Dans tous les esprits des anciens de Teissières les Bouliès, la « Marissou des ânes »  est le symbole de la grande aventure de son eau minérale.
Dans le Dictionnaire statistique du Cantal, en 1852, le docteur Nivel  présente ainsi cette eau :
« la source d’eau minérale se situe dans un vallon étroit et boisé, creusé dans un terrain primitif. L’eau jaillit d’un rocher très dur, des bulles d’acide carbonique la traverse et viennent crever à sa surface. Elle dépose une boue rougeâtre d’oxyde et de carbonate de fer, lui donnant une saveur aigrelette fort agréable et légèrement alcaline »
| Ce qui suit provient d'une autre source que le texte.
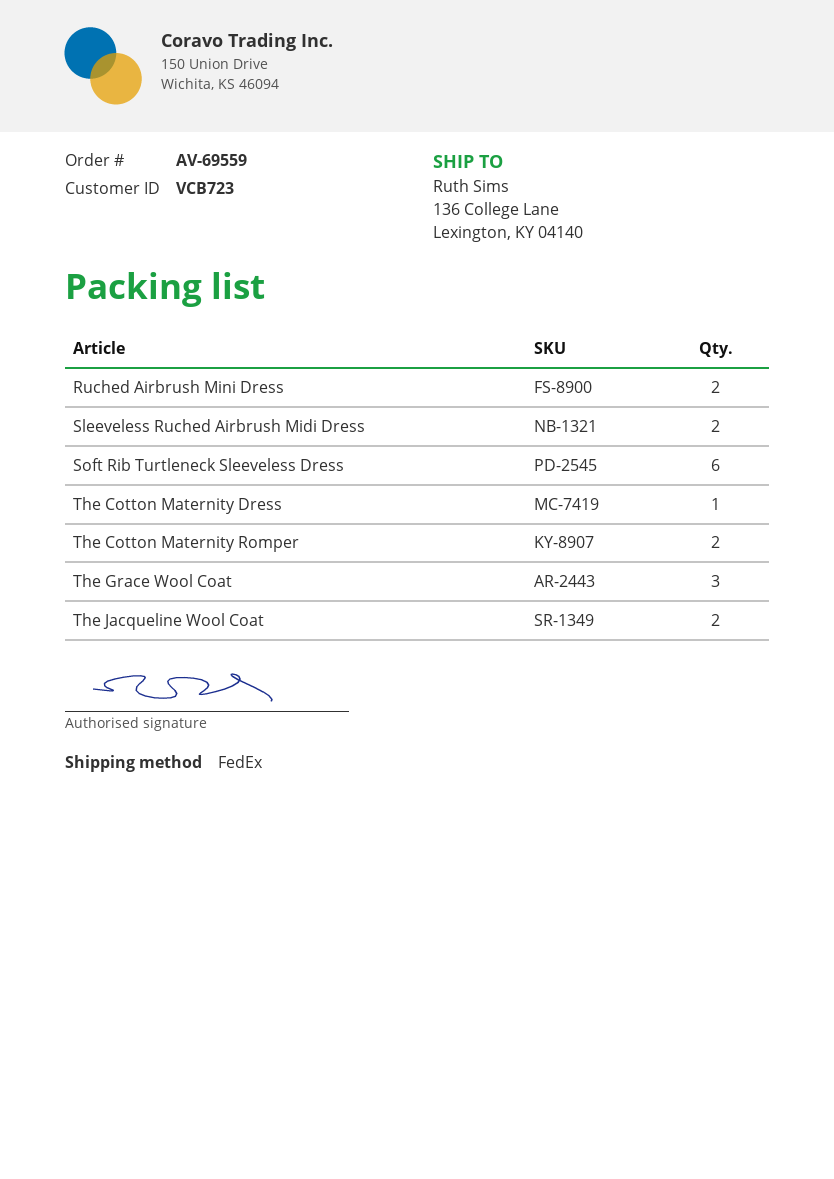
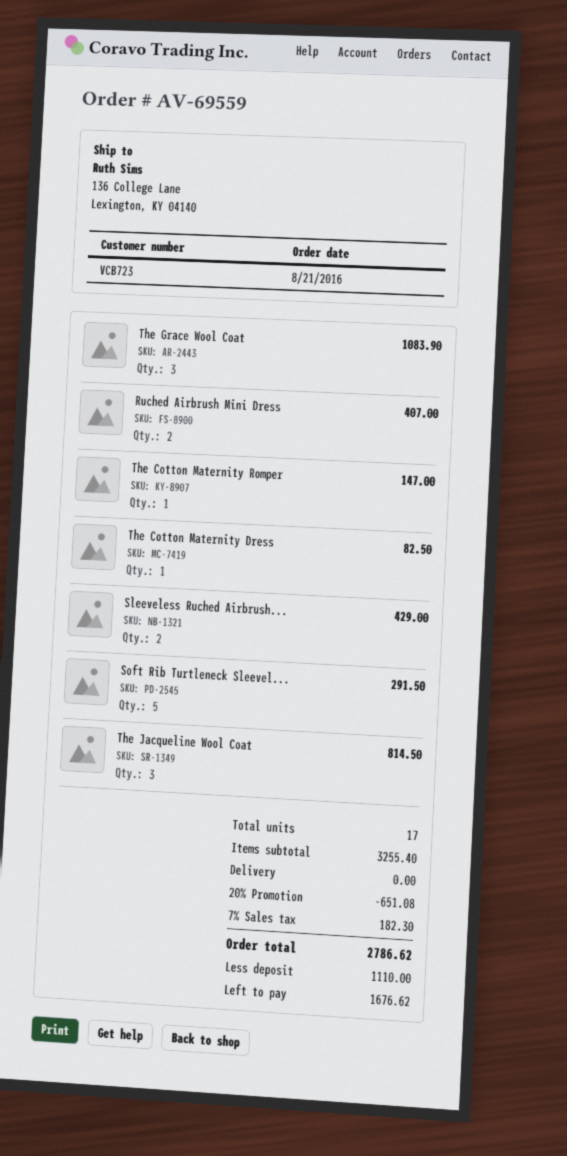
Soft Rib Turtleneck Sleeveless Dress: 6 -> 5
The Cotton Maternity Romper: 2 -> 1
The Jacqueline Wool Coat: 2 -> 3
Une légende fortement encrée veut que cette source fut découverte par une vache. La bête quittait souvent son troupeau pour aller boire à cette fontaine. Intrigué par le manège, son berger en parla au Docteur Reygasse, habitant de la commune et propriétaire du troupeau. Celui-ci se rendit sur place, goûta l’eau, et la trouvant particulière, la fit analyser le 6 septembre 1821 par Monsieur Lapeyre, pharmacien à Aurillac. Celui-ci lui trouva des valeurs curatives, particulièrement pour soigner les maladies intestinales des enfants telles que les diarrhées, la fièvre, les maux de tête, l’anémie, etc.… Puis l’Académie royale de médecine, dans une communication très favorable, fit connaître cette source et donna un permis d’exploitation  .
 En vérité, comme pour une autre source de la même commune (au hameau de Canines) cette eau fût probablement connue des romains. En patois, on l’appelait la « Font salade » (l’eau salée).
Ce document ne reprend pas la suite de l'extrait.